In [1]:
print("""Tutorial on how to build a convnet modern changes, e.g. Batch Normalization, Leaky rectifiers, and strided convolution.
forked from Parag K. Mital, Jan. 2016""")

Tutorial on how to build a convnet modern changes, e.g. Batch Normalization, Leaky rectifiers, and strided convolution.
forked from Parag K. Mital, Jan. 2016


In [2]:
import tensorflow as tf
import numpy as np
import tensorflow.examples.tutorials.mnist.input_data as input_data

In [3]:
def batch_norm(x, phase_train, scope='bn', affine=True):
    """
    Batch normalization on convolutional maps.
    from: https://stackoverflow.com/questions/33949786/how-could-i-use-batch-normalization-in-tensorflow
    Only modified to infer shape from input tensor x.
    Parameters
    ----------
    x
        Tensor, 4D batch * height * width * channel input maps
    phase_train
        boolean tf.Variable, true indicates training phase
    scope
        string, variable scope
    affine
        whether to affine-transform outputs
    Return
    ------
    normed
        batch-normalized maps
    """
    with tf.variable_scope(scope):
        shape = x.get_shape().as_list()

        beta = tf.Variable(tf.constant(0.0, shape=[shape[-1]]),
                           name='beta', trainable=True)
        gamma = tf.Variable(tf.constant(1.0, shape=[shape[-1]]),
                            name='gamma', trainable=affine)

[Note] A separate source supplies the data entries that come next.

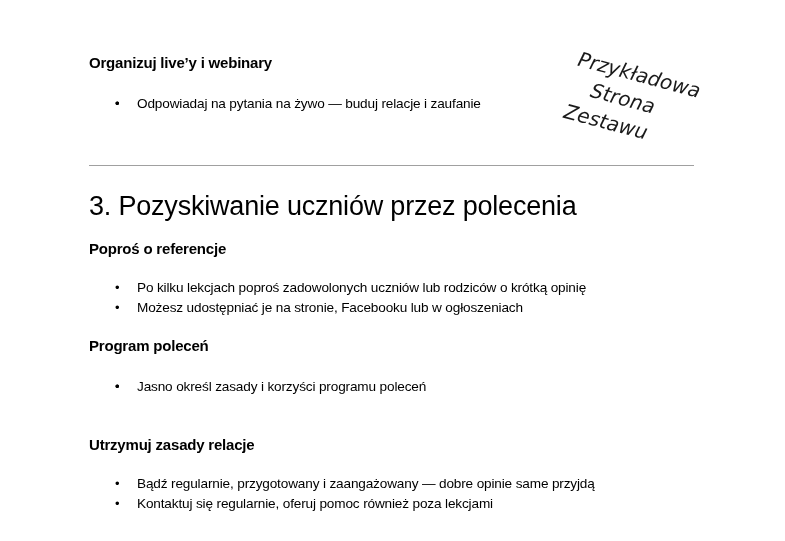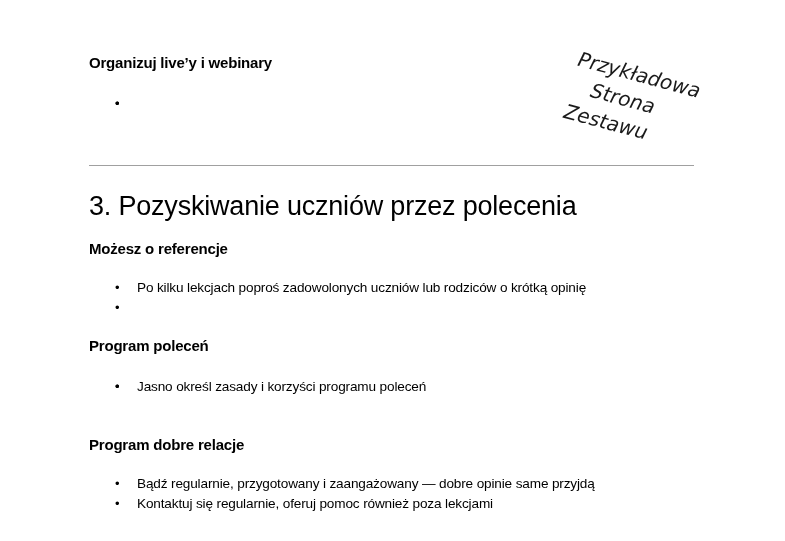"Odpowiadaj na pytania na żywo" span { html: none -> <span>Odpowiadaj na pytania na żywo — buduj relacje i zaufanie</span> }
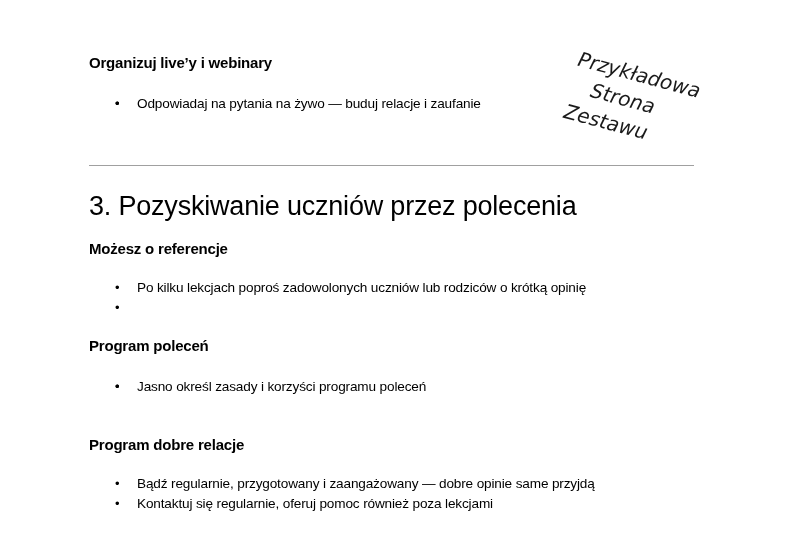"Możesz o referencje" div.h3 { text: Możesz -> Poproś }
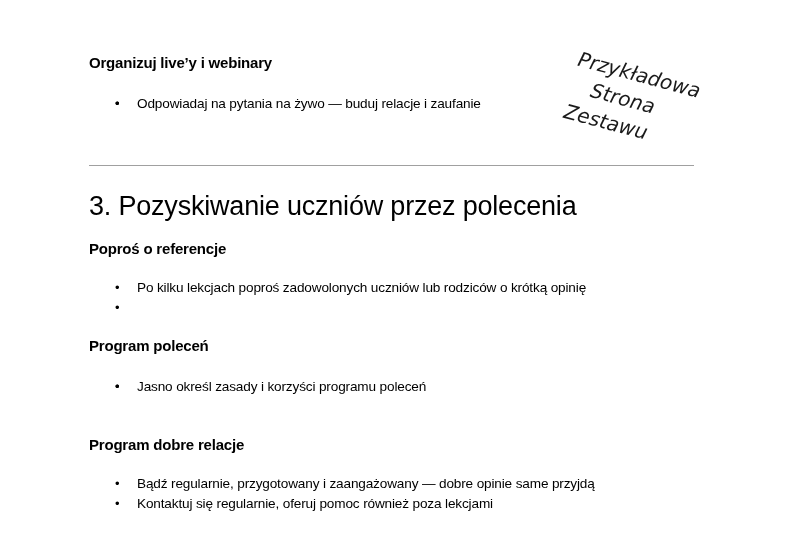"Możesz udostępniać je na stronie," span { html: none -> <span>Możesz udostępniać je na stronie, Facebooku lub w ogłoszeniach</span> }
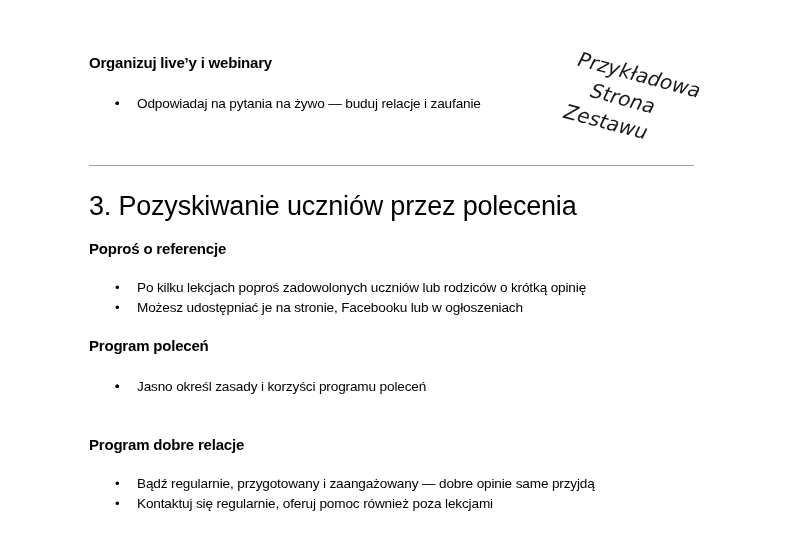"Program dobre relacje" div.h3 { text: Program dobre -> Utrzymuj zasady }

        batch_mean, batch_var = tf.nn.moments(x, [0, 1, 2], name='moments')
        ema = tf.train.ExponentialMovingAverage(decay=0.9)
        ema_apply_op = ema.apply([batch_mean, batch_var])
        ema_mean, ema_var = ema.average(batch_mean), ema.average(batch_var)

        def mean_var_with_update():
            """Summary
            Returns
            -------
            name : TYPE
                Description
            """
            with tf.control_dependencies([ema_apply_op]):
                return tf.identity(batch_mean), tf.identity(batch_var)
        mean, var = tf.cond(phase_train, mean_var_with_update, lambda: (ema_mean, ema_var))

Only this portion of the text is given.